Image comparison data
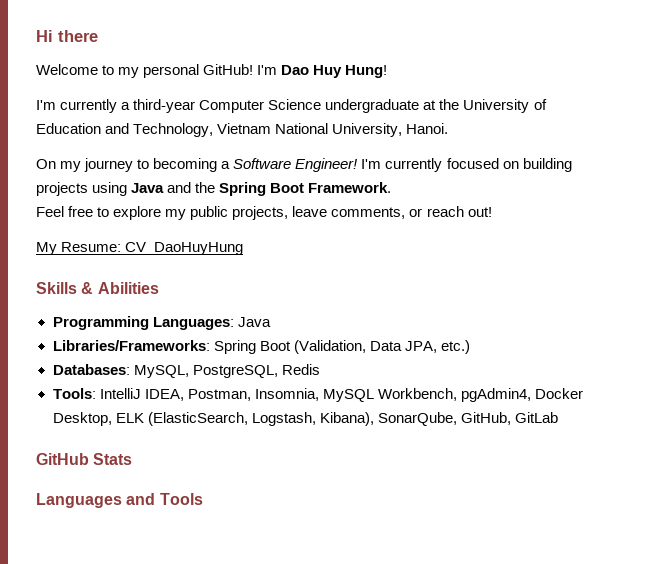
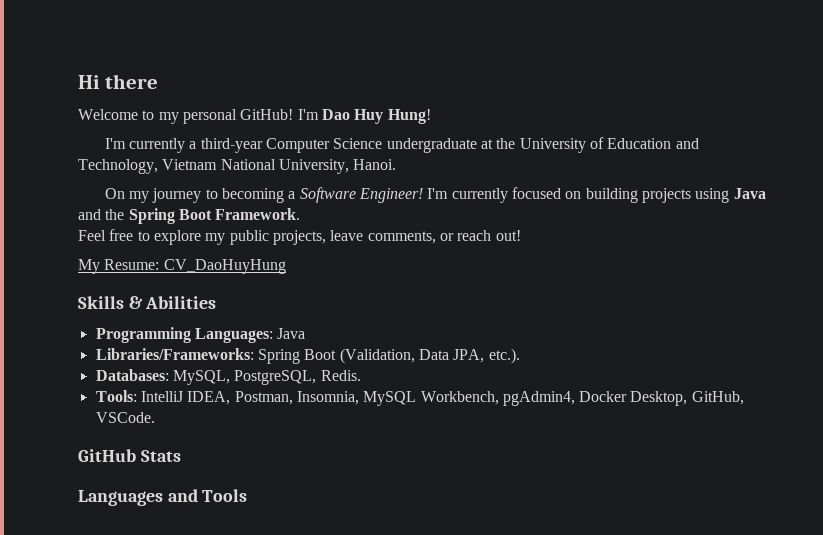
- Libraries/Frameworks: Spring Boot (Validation, Data JPA, etc.)
+ Libraries/Frameworks: Spring Boot (Validation, Data JPA, etc.).
- Databases: MySQL, PostgreSQL, Redis
+ Databases: MySQL, PostgreSQL, Redis.
- Tools: IntelliJ IDEA, Postman, Insomnia, MySQL Workbench, pgAdmin4, Docker Desktop, ELK (ElasticSearch, Logstash, Kibana), SonarQube, GitHub, GitLab
+ Tools: IntelliJ IDEA, Postman, Insomnia, MySQL Workbench, pgAdmin4, Docker Desktop, GitHub, VSCode.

■ Work request
Each line above from the one with "Data JPA, etc.)." up to and including the one with "- Tools: IntelliJ" must be set down exactly, and no line outside that span may appear.

■ Response box
+ Libraries/Frameworks: Spring Boot (Validation, Data JPA, etc.).
- Databases: MySQL, PostgreSQL, Redis
+ Databases: MySQL, PostgreSQL, Redis.
- Tools: IntelliJ IDEA, Postman, Insomnia, MySQL Workbench, pgAdmin4, Docker Desktop, ELK (ElasticSearch, Logstash, Kibana), SonarQube, GitHub, GitLab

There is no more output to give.